[Work task]: Your answer should be every line below that includes the word "hydrocarbons".

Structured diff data
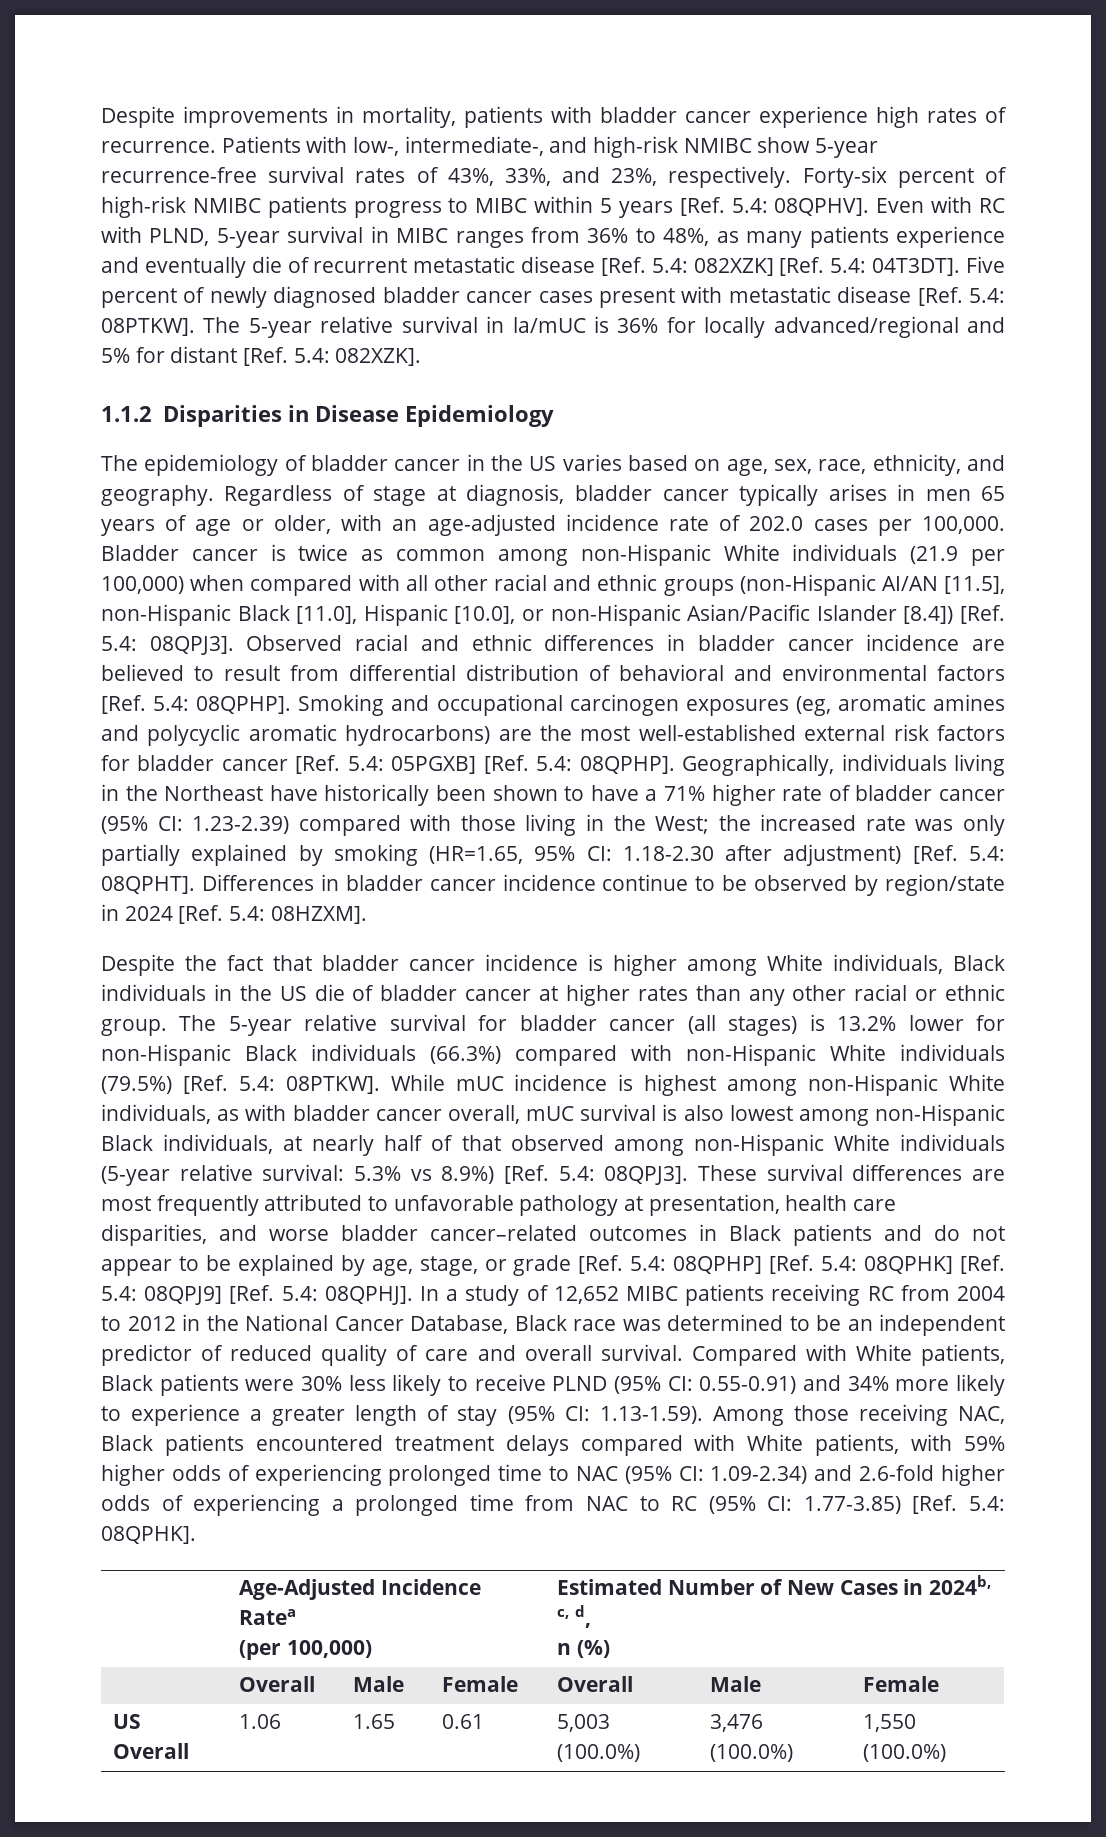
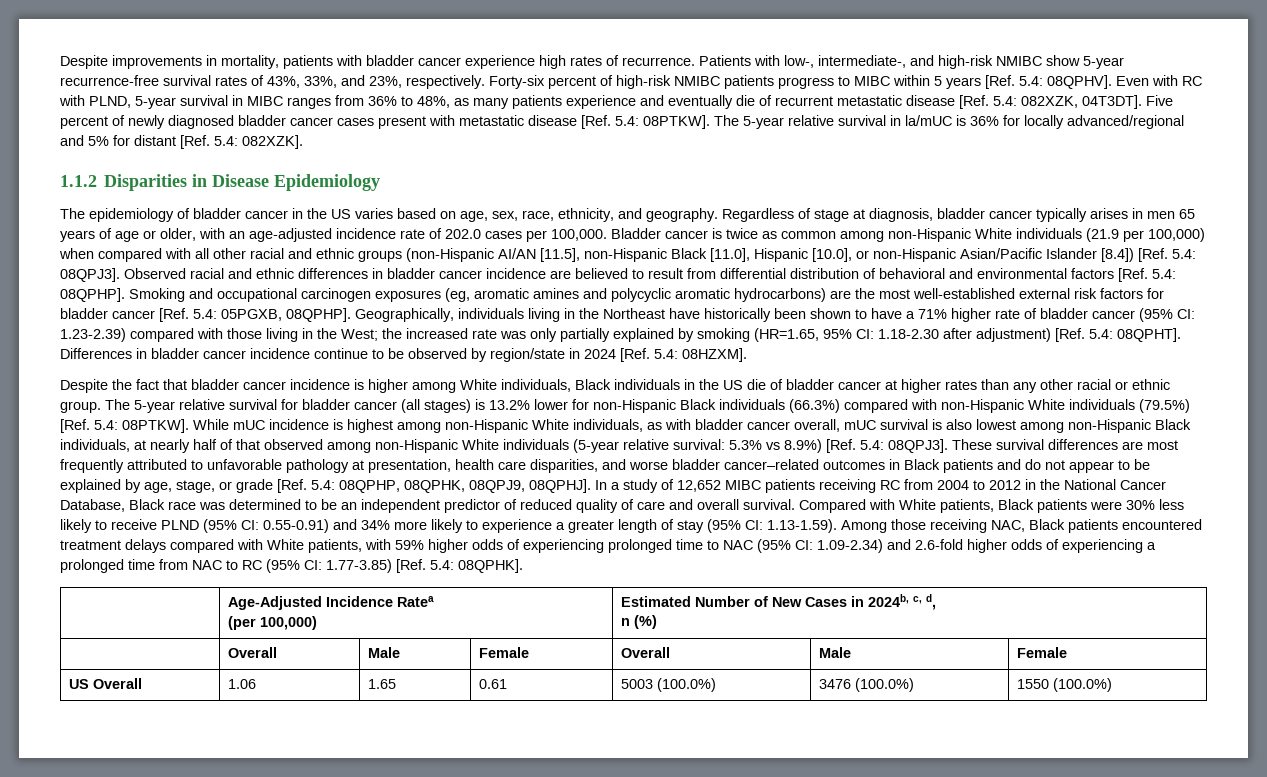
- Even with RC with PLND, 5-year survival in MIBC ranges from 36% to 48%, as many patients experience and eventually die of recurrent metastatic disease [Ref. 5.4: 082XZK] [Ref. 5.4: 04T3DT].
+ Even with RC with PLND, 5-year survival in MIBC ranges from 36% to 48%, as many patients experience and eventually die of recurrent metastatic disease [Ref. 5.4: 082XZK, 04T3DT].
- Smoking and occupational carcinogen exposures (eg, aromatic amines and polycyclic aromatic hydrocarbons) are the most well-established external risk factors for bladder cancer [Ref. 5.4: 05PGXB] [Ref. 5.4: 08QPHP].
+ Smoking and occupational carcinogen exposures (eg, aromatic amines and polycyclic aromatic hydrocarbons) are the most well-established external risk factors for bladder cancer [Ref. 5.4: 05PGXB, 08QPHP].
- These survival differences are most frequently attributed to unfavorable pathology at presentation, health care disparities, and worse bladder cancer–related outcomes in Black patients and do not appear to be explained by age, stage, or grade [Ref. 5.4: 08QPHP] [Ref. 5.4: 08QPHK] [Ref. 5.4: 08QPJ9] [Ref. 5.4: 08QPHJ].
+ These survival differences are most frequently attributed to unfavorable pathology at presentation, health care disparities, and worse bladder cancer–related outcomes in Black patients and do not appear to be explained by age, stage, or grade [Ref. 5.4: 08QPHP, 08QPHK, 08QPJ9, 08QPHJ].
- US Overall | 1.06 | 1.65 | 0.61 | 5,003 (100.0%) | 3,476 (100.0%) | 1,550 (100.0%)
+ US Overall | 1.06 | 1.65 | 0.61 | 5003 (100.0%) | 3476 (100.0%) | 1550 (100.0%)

[Solution for this task]:
- Smoking and occupational carcinogen exposures (eg, aromatic amines and polycyclic aromatic hydrocarbons) are the most well-established external risk factors for bladder cancer [Ref. 5.4: 05PGXB] [Ref. 5.4: 08QPHP].
+ Smoking and occupational carcinogen exposures (eg, aromatic amines and polycyclic aromatic hydrocarbons) are the most well-established external risk factors for bladder cancer [Ref. 5.4: 05PGXB, 08QPHP].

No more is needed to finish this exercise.